In the last 20 years, there have been 21 Need for Speed games. EA has just announced the 22nd, and it’s a reboot that ditches all the extra numbers and modifiers. It’s simply ‘Need for Speed,’ and looks to be a fresh start for this new console generation as the first PS4/XB1/PC-only game in the series so far.
The official announcement promises a “deep customization, authentic urban car culture, a nocturnal open world, and an immersive narrative to pull players deep into the game.” If there was a checklist of everything I wanted to see from a new Need for Speed game, all of those items would be on it. Well, I don’t care that much about the time of day, but everything else, certainly. Anything that can get us back to the Need for Speed: Underground era.
Need for Speed has always been one of my favorite racing series, one of the only ones in fact, outside of Rockstar’s Midnight Club. Racing sims of the Forza/Gran Turismo technical level have always been over my head, while I’ve found Burnout to be a bit too cartoony for my liking. Need for Speed has always been a solid balance of the two styles, though admittedly with 21 different games, there have been a few bombs in there.

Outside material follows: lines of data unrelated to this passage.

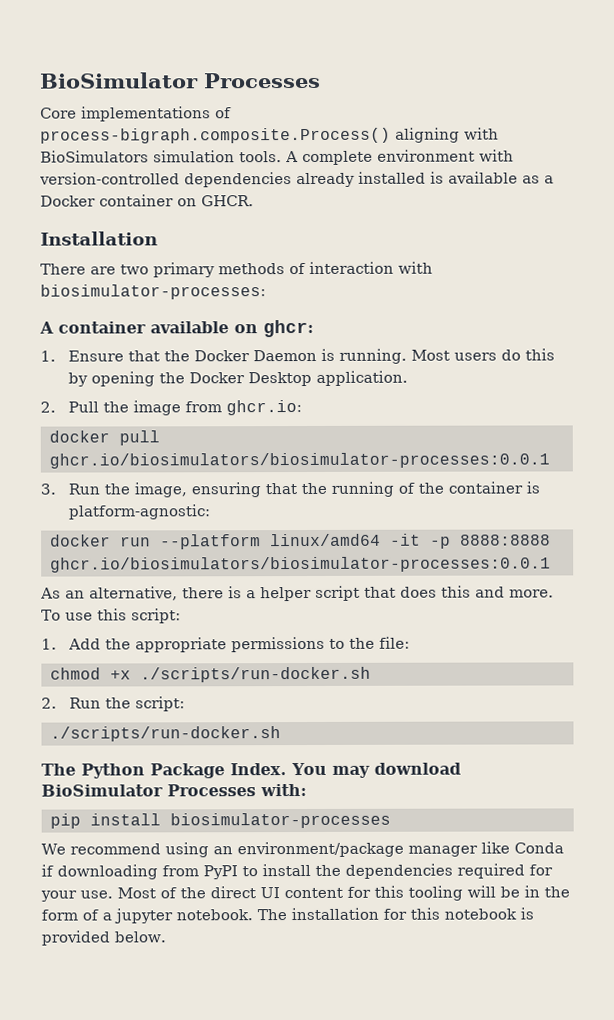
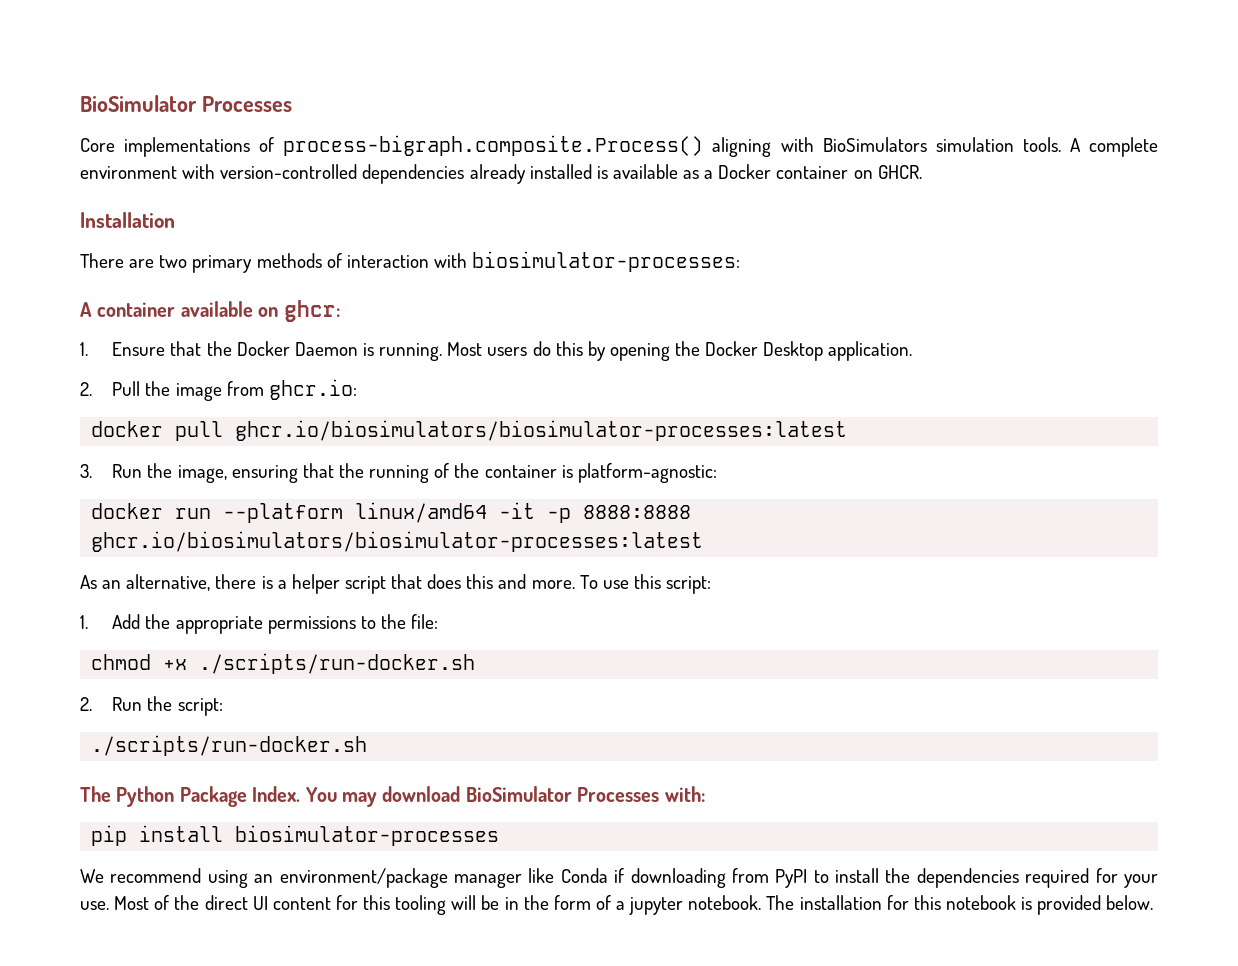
- docker pull ghcr.io/biosimulators/biosimulator-processes:0.0.1
+ docker pull ghcr.io/biosimulators/biosimulator-processes:latest
- docker run --platform linux/amd64 -it -p 8888:8888 ghcr.io/biosimulators/biosimulator-processes:0.0.1
+ docker run --platform linux/amd64 -it -p 8888:8888 ghcr.io/biosimulators/biosimulator-processes:latest

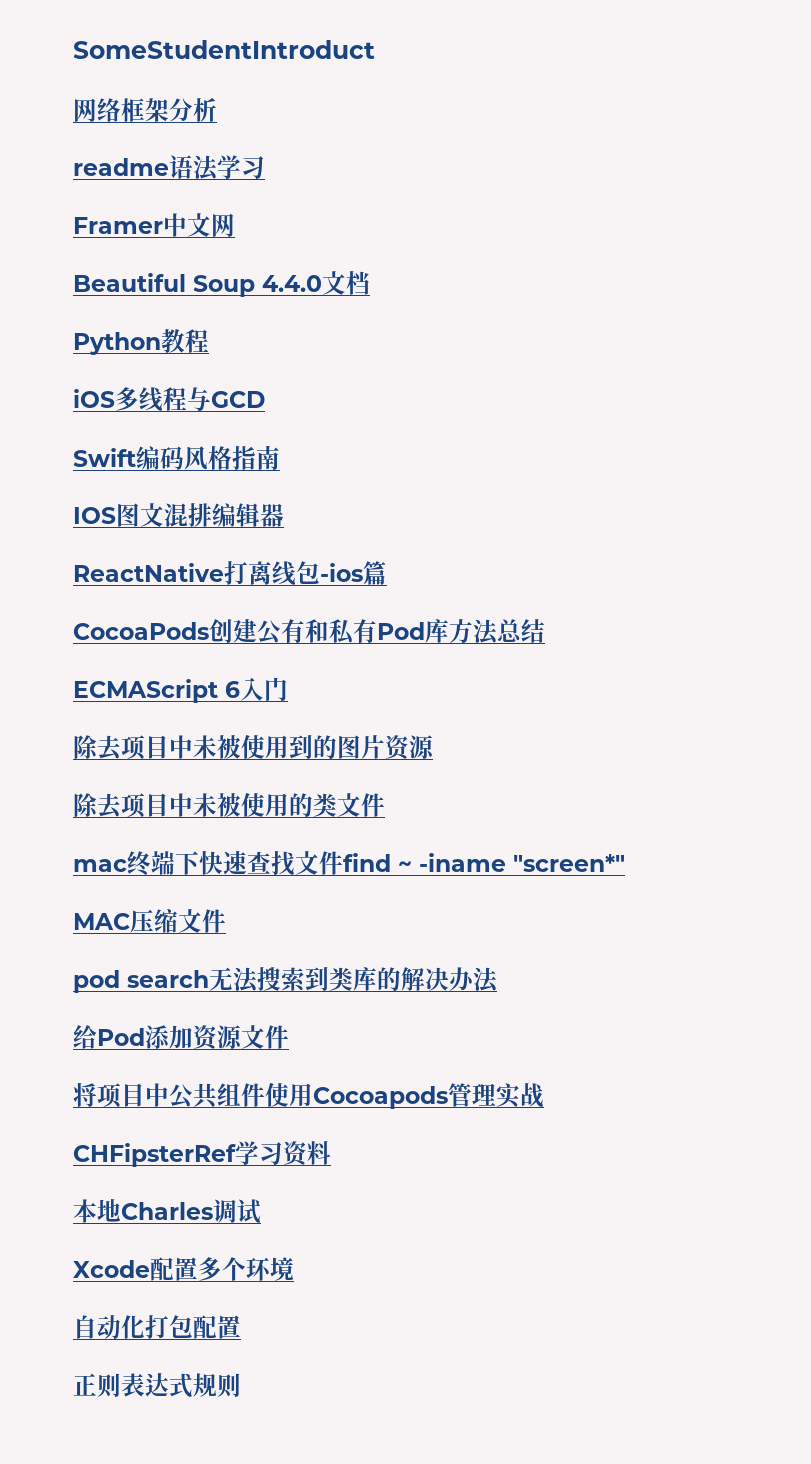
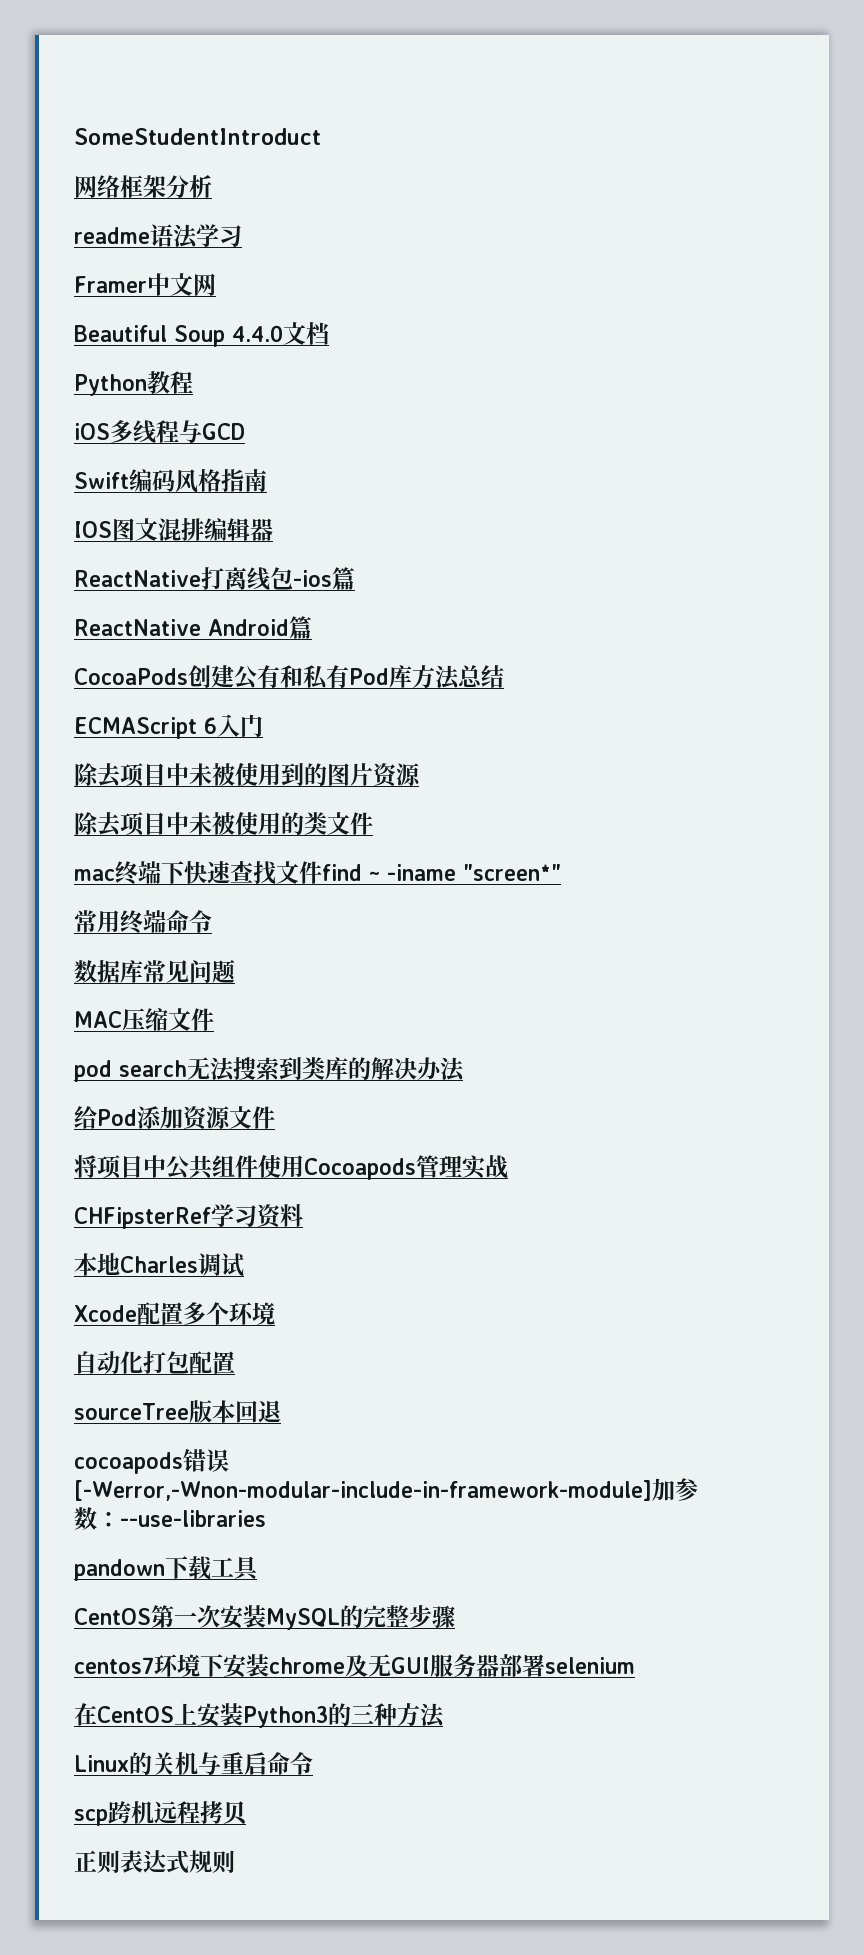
+ ReactNative Android篇
+ 常用终端命令
+ 数据库常见问题
+ sourceTree版本回退
+ cocoapods错误[-Werror,-Wnon-modular-include-in-framework-module]加参数：--use-libraries
+ pandown下载工具
+ CentOS第一次安装MySQL的完整步骤
+ centos7环境下安装chrome及无GUI服务器部署selenium
+ 在CentOS上安装Python3的三种方法
+ Linux的关机与重启命令
+ scp跨机远程拷贝

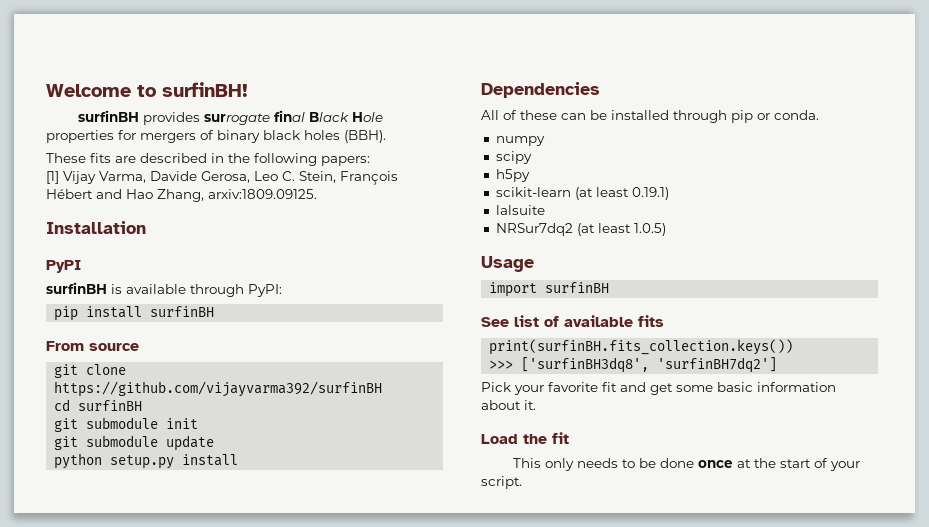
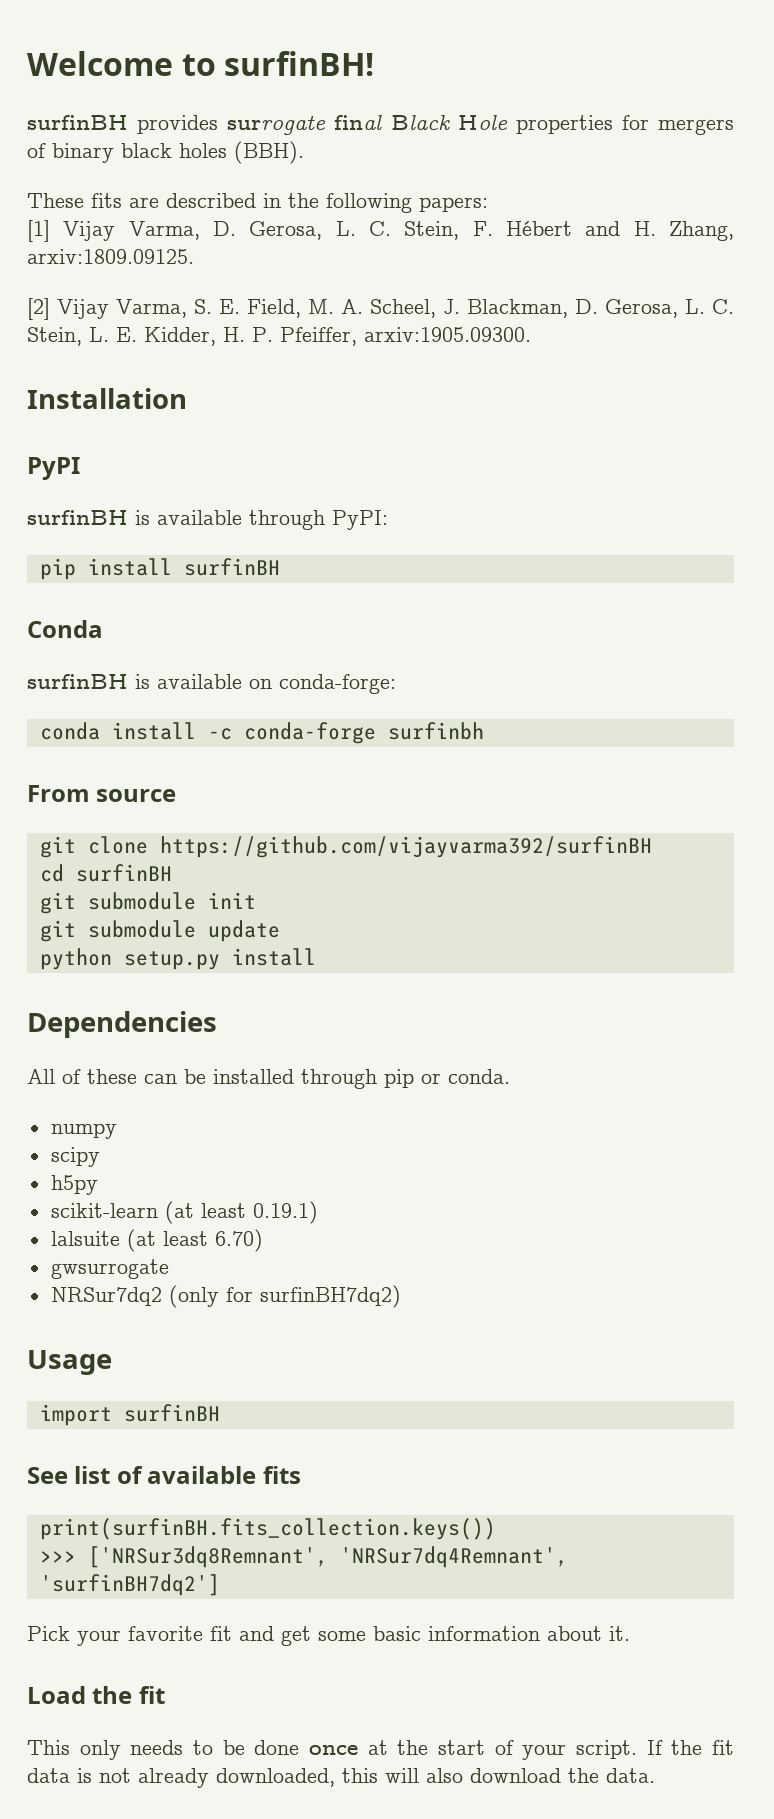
- [1] Vijay Varma, Davide Gerosa, Leo C. Stein, François Hébert and Hao Zhang, arxiv:1809.09125.
+ [1] Vijay Varma, D. Gerosa, L. C. Stein, F. Hébert and H. Zhang, arxiv:1809.09125.
+ [2] Vijay Varma, S. E. Field, M. A. Scheel, J. Blackman, D. Gerosa, L. C. Stein, L. E. Kidder, H. P. Pfeiffer, arxiv:1905.09300.
+ Conda
+ surfinBH is available on conda-forge:
+ conda install -c conda-forge surfinbh
- lalsuite
- NRSur7dq2 (at least 1.0.5)
+ lalsuite (at least 6.70)
+ gwsurrogate
+ NRSur7dq2 (only for surfinBH7dq2)
- >>> ['surfinBH3dq8', 'surfinBH7dq2']
+ >>> ['NRSur3dq8Remnant', 'NRSur7dq4Remnant', 'surfinBH7dq2']
+ If the fit data is not already downloaded, this will also download the data.

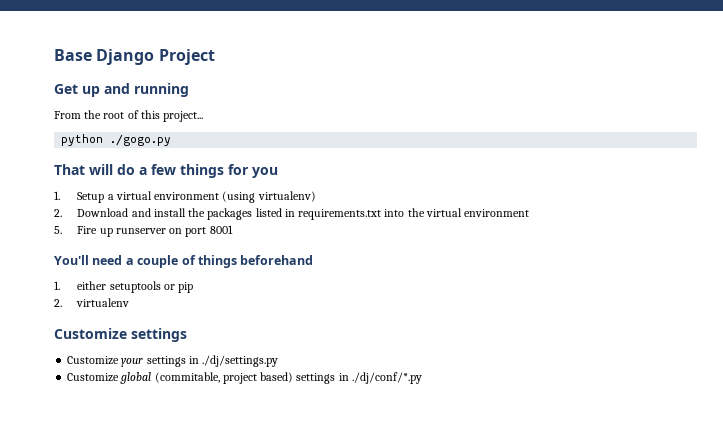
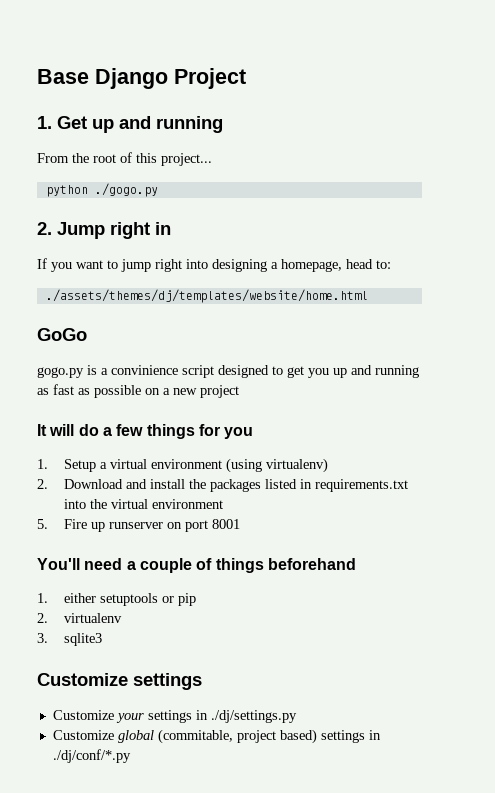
- Get up and running
+ 1. Get up and running
- That will do a few things for you
+ 2. Jump right in
+ If you want to jump right into designing a homepage, head to:
+ ./assets/themes/dj/templates/website/home.html
+ GoGo
+ gogo.py is a convinience script designed to get you up and running as fast as possible on a new project
+ It will do a few things for you
+ 3. sqlite3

I’ve actually quite liked Need for Speed: Rivals, which I think holds the honor of being the first game I ever played for my PS4 back at launch. The vehicular combat between cops and racers was pretty damn cool, even if eventually I did grow tired of the grind to unlock new cars and gear. Since then, we’ve only seen a mobile game in the series released, Need for Speed: No Limits for iOS an Android.
But now this new Need for Speed will get the series back onto consoles and PC, though the first teaser trailer doesn’t show much other than the usual “fast cars escape cops” theme that the series has always had.
Ghost Games is handling the reboot, and was also in charge of Rivals, which I view as a good sign. They has something to say on announcement day as well:
“Need for Speed is one of the most iconic names in gaming, and we’re returning it to greatness in this reboot,” said Marcus Nilsson, Executive Producer at Ghost Games. “Pulling on our 20 years of history, and then taking a year out from releasing a game, we are making the game we’ve always wanted to. We’re listening to the fans and delivering an experience that will capture their imagination and unleash their passion for cars and speed.”
Racing games have never really had a specific “moment” in gaming history that I can directly place, but have never really fallen that far out of favor either. And with the rise of the Fast and Furious film franchise over the past few years, if they’re not going to step up and capitalize on their own popularity with a quality IP, there’s room for Need for Speed to take advantage of the trend.
But as Fast and Furious has become more heist blockbuster than street racing film, I think it would be nice for Need for Speed to again, go back to the Underground era, which mimics the themes of the first three or so Fast and Furious films that focused on actual racing. And word of a cohesive narrative makes me hopeful as well.
It would be great to get a longer trailer to get more of a sense of the new game, but given that it’s shooting for a 2015 release, I have a feeling we’ll be seeing a lot more from the new Need for Speed soon. First up should be a walkthrough of the car customization system, something everyone is no doubt curious to see.
EA is juggling a ton of franchises these days, but I think it’s a good thing they’re not leaving Need for Speed behind in favor of what’s explicitly trendy at the moment. There’s a reason that the series has lived for twenty years, and there will always been room in the market for awesome racing games. Let’s hope this reboot gives us another one of those.